WORK TO BE COMPLETED -> In your copy, leave out the pictures and repeat every record exactly.

Dataset items ->
──────────
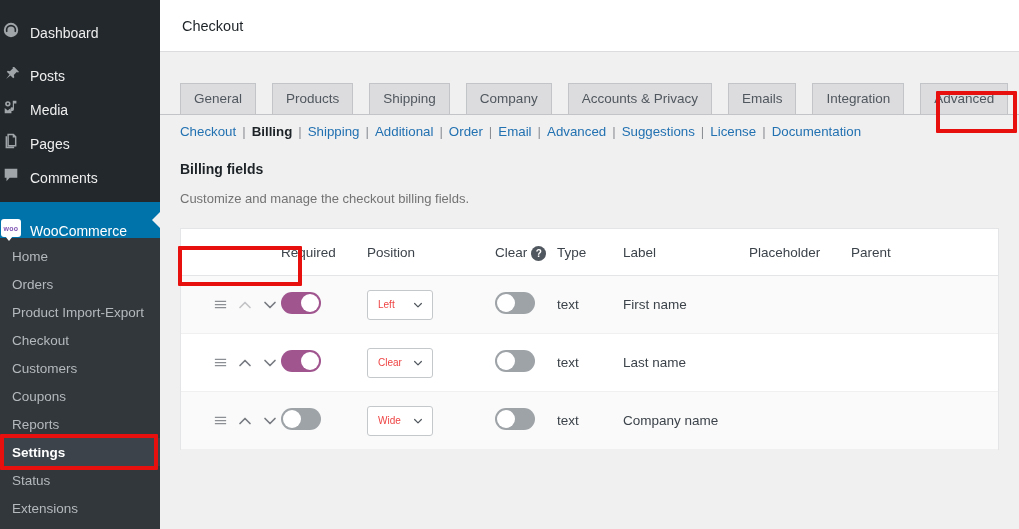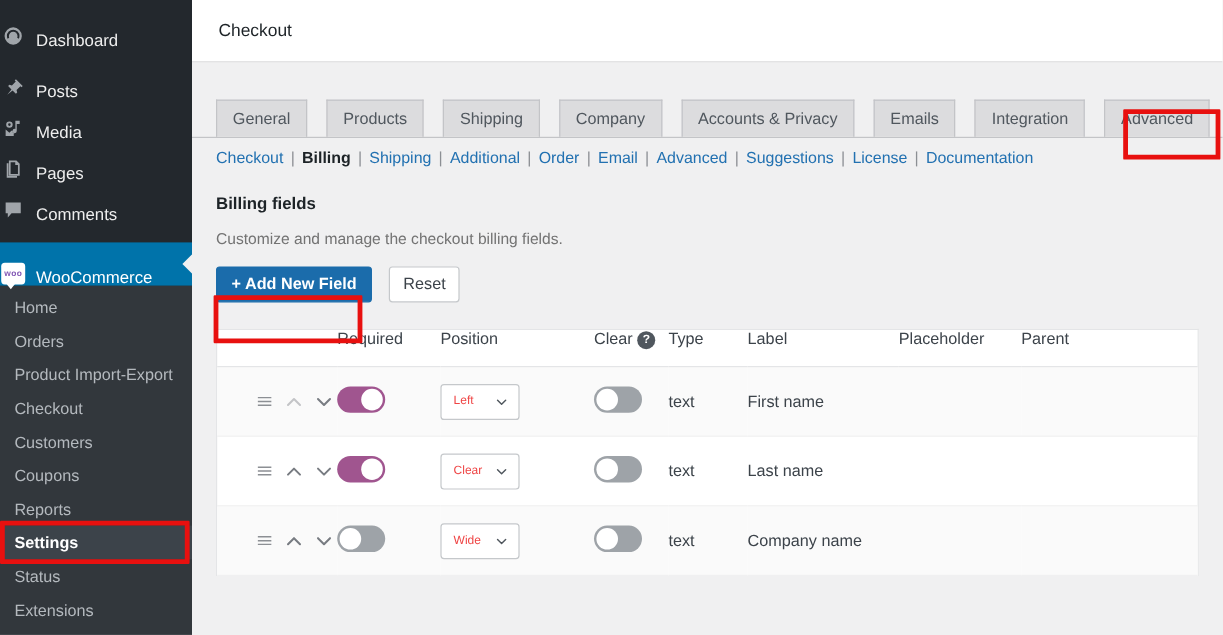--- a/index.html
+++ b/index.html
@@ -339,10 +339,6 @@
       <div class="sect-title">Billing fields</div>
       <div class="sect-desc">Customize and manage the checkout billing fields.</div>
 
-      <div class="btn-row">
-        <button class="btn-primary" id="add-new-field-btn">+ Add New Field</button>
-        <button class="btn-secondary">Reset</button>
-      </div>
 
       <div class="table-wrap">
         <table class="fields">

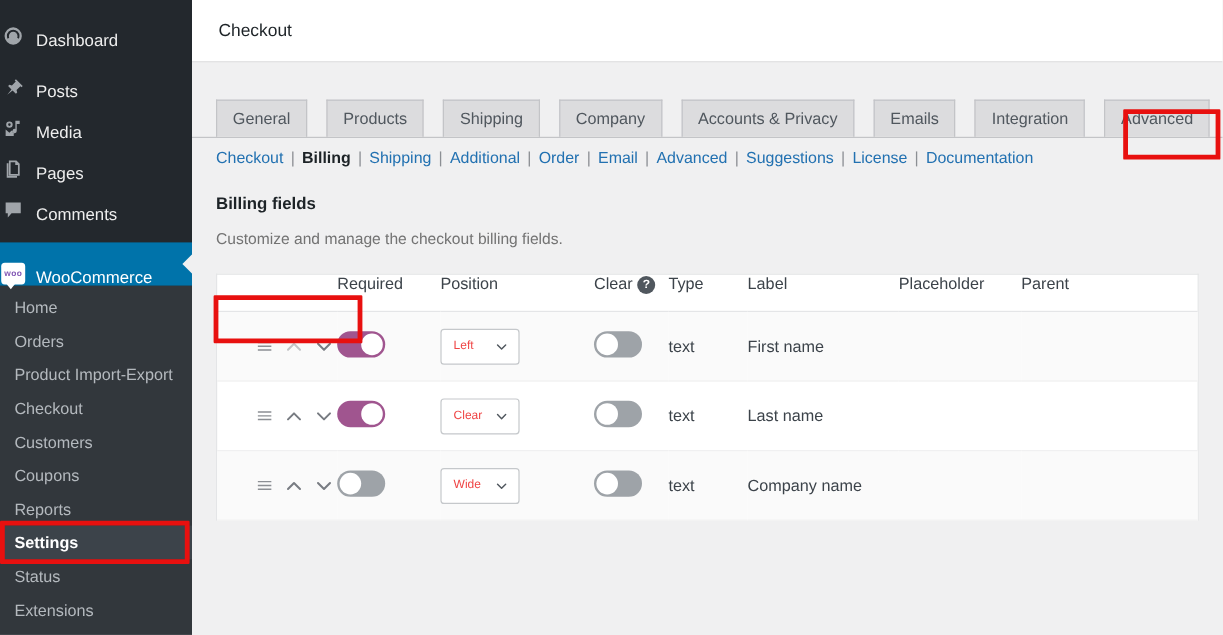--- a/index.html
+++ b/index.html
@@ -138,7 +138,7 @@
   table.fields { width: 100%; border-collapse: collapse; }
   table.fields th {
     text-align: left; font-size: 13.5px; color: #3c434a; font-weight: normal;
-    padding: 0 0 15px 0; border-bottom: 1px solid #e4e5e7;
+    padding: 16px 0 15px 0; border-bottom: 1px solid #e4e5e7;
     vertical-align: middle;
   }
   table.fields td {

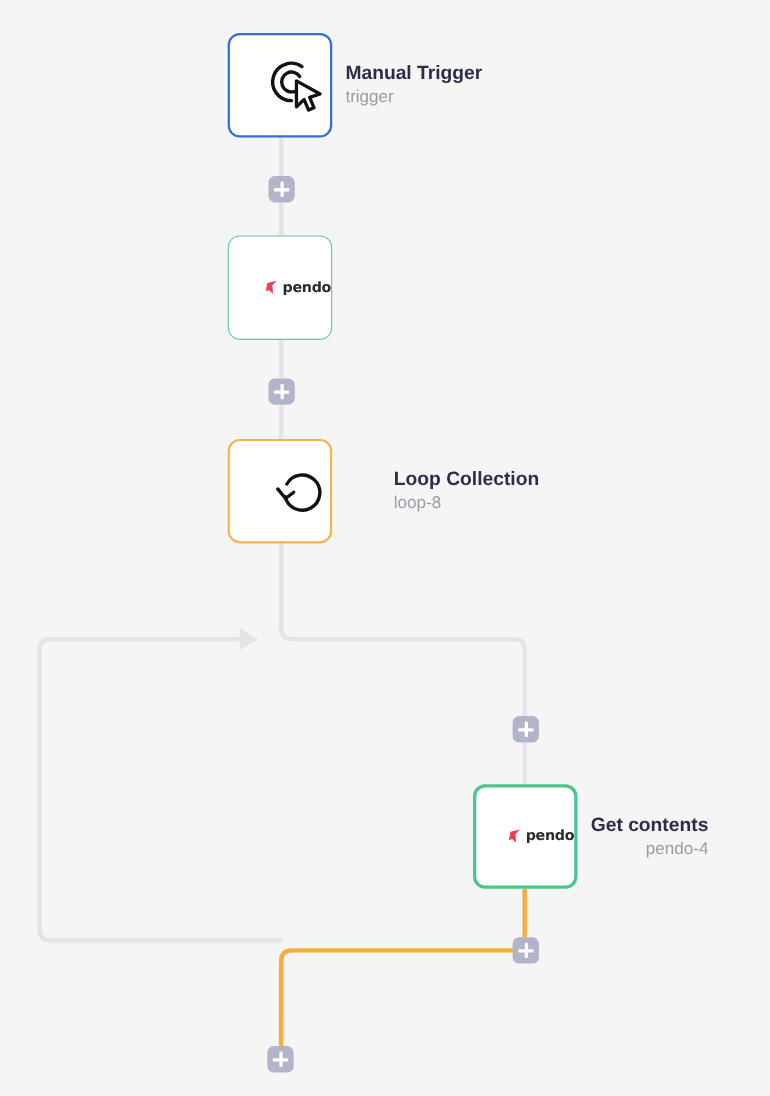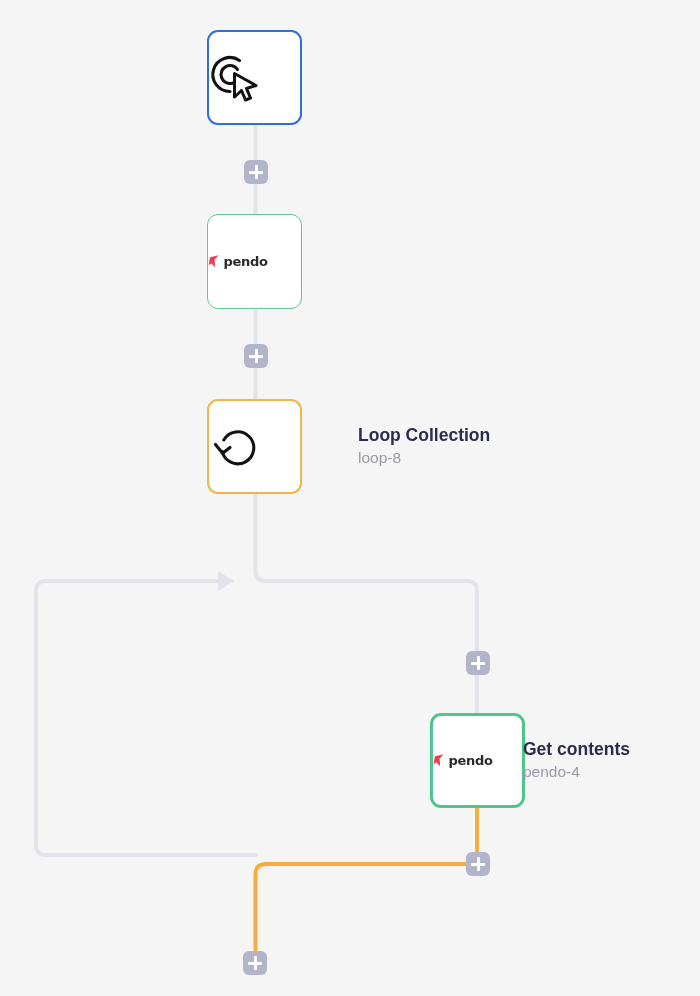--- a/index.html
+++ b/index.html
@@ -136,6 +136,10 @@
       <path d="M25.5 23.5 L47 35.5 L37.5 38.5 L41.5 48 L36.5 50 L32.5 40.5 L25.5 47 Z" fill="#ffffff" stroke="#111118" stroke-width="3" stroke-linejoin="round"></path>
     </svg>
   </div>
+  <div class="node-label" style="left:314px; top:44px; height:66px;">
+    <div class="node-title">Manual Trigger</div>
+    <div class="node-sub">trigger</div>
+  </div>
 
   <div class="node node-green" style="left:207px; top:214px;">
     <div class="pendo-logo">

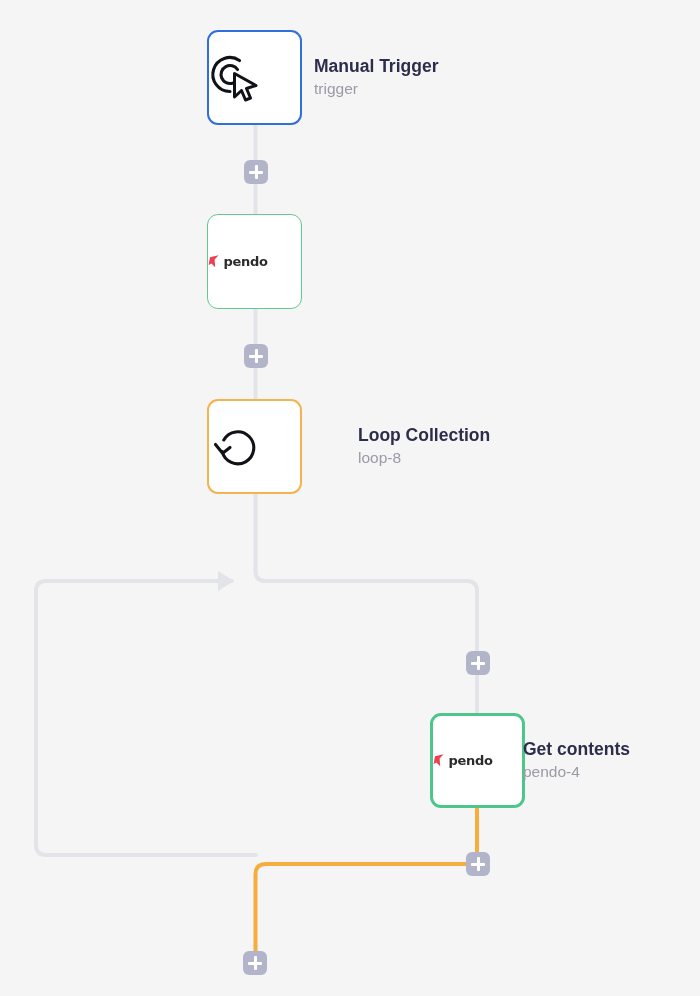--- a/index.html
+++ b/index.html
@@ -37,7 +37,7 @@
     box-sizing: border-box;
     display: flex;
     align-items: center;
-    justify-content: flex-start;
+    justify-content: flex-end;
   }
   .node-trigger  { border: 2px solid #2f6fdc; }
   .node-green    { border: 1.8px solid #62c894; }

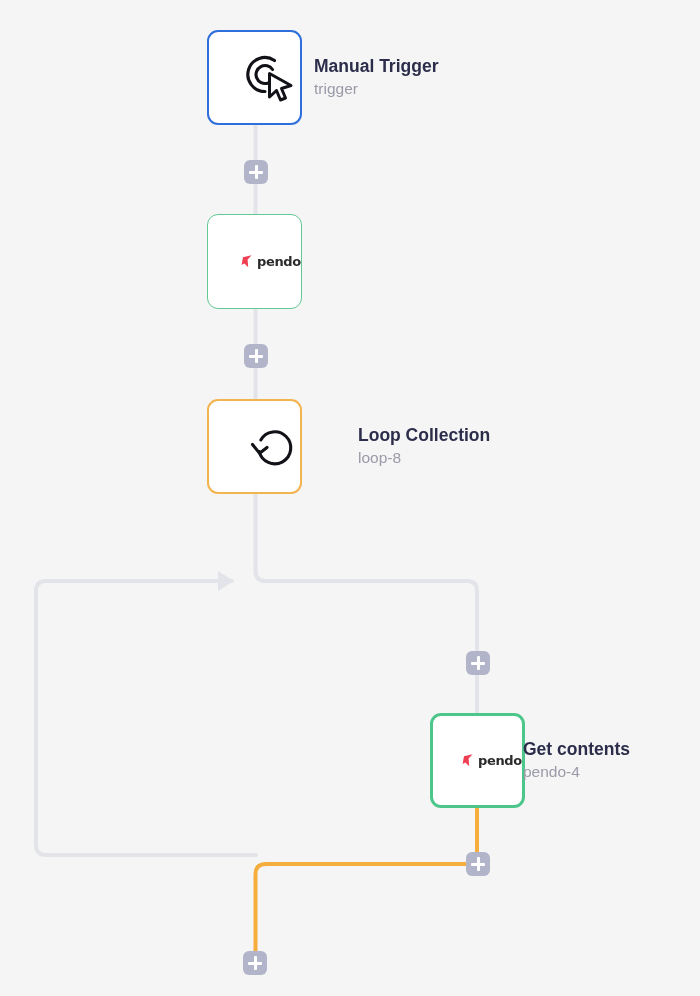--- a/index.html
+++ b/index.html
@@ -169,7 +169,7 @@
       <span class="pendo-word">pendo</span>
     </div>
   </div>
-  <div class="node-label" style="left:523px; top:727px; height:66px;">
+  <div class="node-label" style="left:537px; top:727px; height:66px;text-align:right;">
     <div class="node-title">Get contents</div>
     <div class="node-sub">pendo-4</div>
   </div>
──────────
EXERCISE OUTPUT ->
--- a/index.html
+++ b/index.html
@@ -339,10 +339,6 @@
       <div class="sect-title">Billing fields</div>
       <div class="sect-desc">Customize and manage the checkout billing fields.</div>
 
-      <div class="btn-row">
-        <button class="btn-primary" id="add-new-field-btn">+ Add New Field</button>
-        <button class="btn-secondary">Reset</button>
-      </div>
 
       <div class="table-wrap">
         <table class="fields">

--- a/index.html
+++ b/index.html
@@ -138,7 +138,7 @@
   table.fields { width: 100%; border-collapse: collapse; }
   table.fields th {
     text-align: left; font-size: 13.5px; color: #3c434a; font-weight: normal;
-    padding: 0 0 15px 0; border-bottom: 1px solid #e4e5e7;
+    padding: 16px 0 15px 0; border-bottom: 1px solid #e4e5e7;
     vertical-align: middle;
   }
   table.fields td {

--- a/index.html
+++ b/index.html
@@ -136,6 +136,10 @@
       <path d="M25.5 23.5 L47 35.5 L37.5 38.5 L41.5 48 L36.5 50 L32.5 40.5 L25.5 47 Z" fill="#ffffff" stroke="#111118" stroke-width="3" stroke-linejoin="round"></path>
     </svg>
   </div>
+  <div class="node-label" style="left:314px; top:44px; height:66px;">
+    <div class="node-title">Manual Trigger</div>
+    <div class="node-sub">trigger</div>
+  </div>
 
   <div class="node node-green" style="left:207px; top:214px;">
     <div class="pendo-logo">

--- a/index.html
+++ b/index.html
@@ -37,7 +37,7 @@
     box-sizing: border-box;
     display: flex;
     align-items: center;
-    justify-content: flex-start;
+    justify-content: flex-end;
   }
   .node-trigger  { border: 2px solid #2f6fdc; }
   .node-green    { border: 1.8px solid #62c894; }

--- a/index.html
+++ b/index.html
@@ -169,7 +169,7 @@
       <span class="pendo-word">pendo</span>
     </div>
   </div>
-  <div class="node-label" style="left:523px; top:727px; height:66px;">
+  <div class="node-label" style="left:537px; top:727px; height:66px;text-align:right;">
     <div class="node-title">Get contents</div>
     <div class="node-sub">pendo-4</div>
   </div>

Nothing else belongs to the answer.